Сказав, Голицын посинел от ужаса за произнесенные им слова. Многое прощал Петр, а боязни к морю не прощал.
– Денщик вашего величества Орлов найден и доставлен в караул! – крикнул с порога дежурный офицер так громко, как, вероятно, вахтенные блуждающих кораблей «кричат землю».
Петр усмехнулся – то ли гневным своим мыслям, то ли случаю, миловавшему Голицына, – и сказал безразлично:
– Ваше сиятельство от отцов и дедов титул имеете… Но, ваше сиятельство, помни: титулы из моих рук даются и за качества, не гусям присущие, кои, как ведомо нам, Рим спасли, а за качество личной, особливой натуре присущее; могу я булочника посадить в сердце выше нерадивого княжеского недоросля… Ступай, ваше сиятельство.
Голицын упал на колени; черный шелковый чулок, не приспособленный к русским законам почитания, треснул по шву. Царь, оборотив руку ладонью, протянул ее Голицыну для поцелуя. Коснувшись губами руки, Голицын ощутил твердую копытью ладонь с мозолями, пахнувшими табаком, и желтые пальцы с обломанными ногтями.

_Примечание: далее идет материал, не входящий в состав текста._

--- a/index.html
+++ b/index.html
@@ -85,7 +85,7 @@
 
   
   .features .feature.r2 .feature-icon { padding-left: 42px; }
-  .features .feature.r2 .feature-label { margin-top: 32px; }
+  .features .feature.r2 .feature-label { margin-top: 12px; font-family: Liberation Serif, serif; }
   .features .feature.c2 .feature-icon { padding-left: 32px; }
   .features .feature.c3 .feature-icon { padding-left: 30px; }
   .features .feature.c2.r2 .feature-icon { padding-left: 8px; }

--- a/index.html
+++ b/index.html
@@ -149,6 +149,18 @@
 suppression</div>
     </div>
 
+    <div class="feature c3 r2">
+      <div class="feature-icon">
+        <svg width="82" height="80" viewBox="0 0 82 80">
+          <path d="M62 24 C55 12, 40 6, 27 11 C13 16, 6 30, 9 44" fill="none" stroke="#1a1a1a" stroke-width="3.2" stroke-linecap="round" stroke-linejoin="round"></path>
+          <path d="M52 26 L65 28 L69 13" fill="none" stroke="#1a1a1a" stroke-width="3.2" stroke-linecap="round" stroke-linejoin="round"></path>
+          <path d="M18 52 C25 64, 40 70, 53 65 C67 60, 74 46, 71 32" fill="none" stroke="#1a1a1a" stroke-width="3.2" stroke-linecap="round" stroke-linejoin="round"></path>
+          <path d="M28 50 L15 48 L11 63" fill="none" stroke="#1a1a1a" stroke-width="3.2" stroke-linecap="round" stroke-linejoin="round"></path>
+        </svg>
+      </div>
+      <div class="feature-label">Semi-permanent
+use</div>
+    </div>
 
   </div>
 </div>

– Видишь, – сказал Петр, – я хоть и царь, а на руках у меня мозоли. А все оттого, что хочу показать вам пример и хотя бы под старость видеть достойных помощников и слуг отечеству…

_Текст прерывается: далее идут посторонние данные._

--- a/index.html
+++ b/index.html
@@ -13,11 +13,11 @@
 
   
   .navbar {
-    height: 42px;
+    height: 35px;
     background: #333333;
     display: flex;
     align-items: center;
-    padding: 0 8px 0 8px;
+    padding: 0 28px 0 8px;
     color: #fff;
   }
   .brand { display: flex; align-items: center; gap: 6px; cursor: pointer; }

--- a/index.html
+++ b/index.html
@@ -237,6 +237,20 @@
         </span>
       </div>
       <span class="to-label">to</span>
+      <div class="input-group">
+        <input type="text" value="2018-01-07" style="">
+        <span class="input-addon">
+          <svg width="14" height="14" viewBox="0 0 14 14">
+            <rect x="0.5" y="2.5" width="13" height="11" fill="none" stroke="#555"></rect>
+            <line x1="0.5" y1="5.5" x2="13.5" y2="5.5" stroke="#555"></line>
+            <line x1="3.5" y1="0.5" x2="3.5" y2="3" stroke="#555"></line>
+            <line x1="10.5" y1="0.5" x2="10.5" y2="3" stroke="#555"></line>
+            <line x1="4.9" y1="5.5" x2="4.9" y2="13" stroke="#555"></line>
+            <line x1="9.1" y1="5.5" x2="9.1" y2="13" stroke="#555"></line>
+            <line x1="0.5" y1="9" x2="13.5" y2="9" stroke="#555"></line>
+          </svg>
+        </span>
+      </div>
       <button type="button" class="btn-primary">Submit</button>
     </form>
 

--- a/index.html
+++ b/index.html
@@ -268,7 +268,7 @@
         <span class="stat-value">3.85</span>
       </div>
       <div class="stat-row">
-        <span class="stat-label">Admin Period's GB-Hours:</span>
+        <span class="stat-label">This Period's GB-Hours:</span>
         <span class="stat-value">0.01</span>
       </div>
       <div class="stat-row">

И тотчас, забывая о Голицыне, которому он сказал все, и переставая его видеть, Петр приказал позвать Орлова.
2
Иван Орлов пропьянствовал всю ночь с Семкой Мавриным да с двумя голландскими полшкиперами, и часу в шестом утра, когда компания еле расползлась, выбрел на большую першпективу, раздумывая над задачей: когда пойти к Марьюшке? Сейчас как будто еще рано, позднее – встанет император, и всех девок покличут наверх. Облеванный полшкипером в припадке дружбы мундир его был расстегнут, а душивший темя парик он снял и сунул в карман.
Вихляя из стороны в сторону, цепляясь за деревья, плохо принявшиеся в болотной почве, пожухлые, в скорбленных, будто прожаренных листах, Орлов икал от перегара, который шибал в голову не хуже немецкого мушкета. В домах першпективы с великолепными, как на подбор, резными воротами, в стиле которых отразился весь маршрут поездки царя за границу, уже просыпалась неторопливая, несмотря ни на что уважающая себя русская жизнь. Вот вышел отворить ворота жилец в длиннополом охабне с бородой, запрятанной в поднятый по самую маковку воротник, но, увидев офицерский мундир, завалился назад в ворота; и Орлов слышал, как щелкнула увесистая щеколда. Прошли два финна, пролопотали непонятное. Дородные кони в серебре медленно, будто напоказ, протащили экипаж знатного вельможи. Впереди лошадей бежали форейторы, кричали предупреждающими басками: «Эй! Эй! Эй!» – хотя на пути их не было никого. Немецкий булочник приоткрыл форточку, и в форточке обозначилась отменно похожая на только что взошедший хлеб голова. На плацу уже началось учение преображенских фузилеров. Шеренги ли с такой отчетливой ровностью, что Орлову издали показалось – идут всего два человека. Адмиралтейских рабочих, видимо, уже прогнали – простонародные кабаки опустели, и бочки с полпивом уже были обвешаны зипунами, дерюгами, шапками, кафтанами, какие оставлялись в заклад и выкупались на обратной дороге домой.